* Try it:
Below are several entries. Transcribe exactly those lines that fall from the one with "[43,483,109,500] megaAge ->" through the one with "[43,585,99,602] coming ->", end lines included.

* Dataset extract:

------

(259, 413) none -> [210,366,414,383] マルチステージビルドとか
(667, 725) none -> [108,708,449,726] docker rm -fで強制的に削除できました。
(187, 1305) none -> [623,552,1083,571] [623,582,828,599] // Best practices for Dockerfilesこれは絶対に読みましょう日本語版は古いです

------

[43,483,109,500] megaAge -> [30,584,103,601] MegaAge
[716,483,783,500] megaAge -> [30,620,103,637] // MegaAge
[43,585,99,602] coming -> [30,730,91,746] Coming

------

* Answer to this exercise:
[43,483,109,500] megaAge -> [30,584,103,601] MegaAge
[716,483,783,500] megaAge -> [30,620,103,637] // MegaAge
[43,585,99,602] coming -> [30,730,91,746] Coming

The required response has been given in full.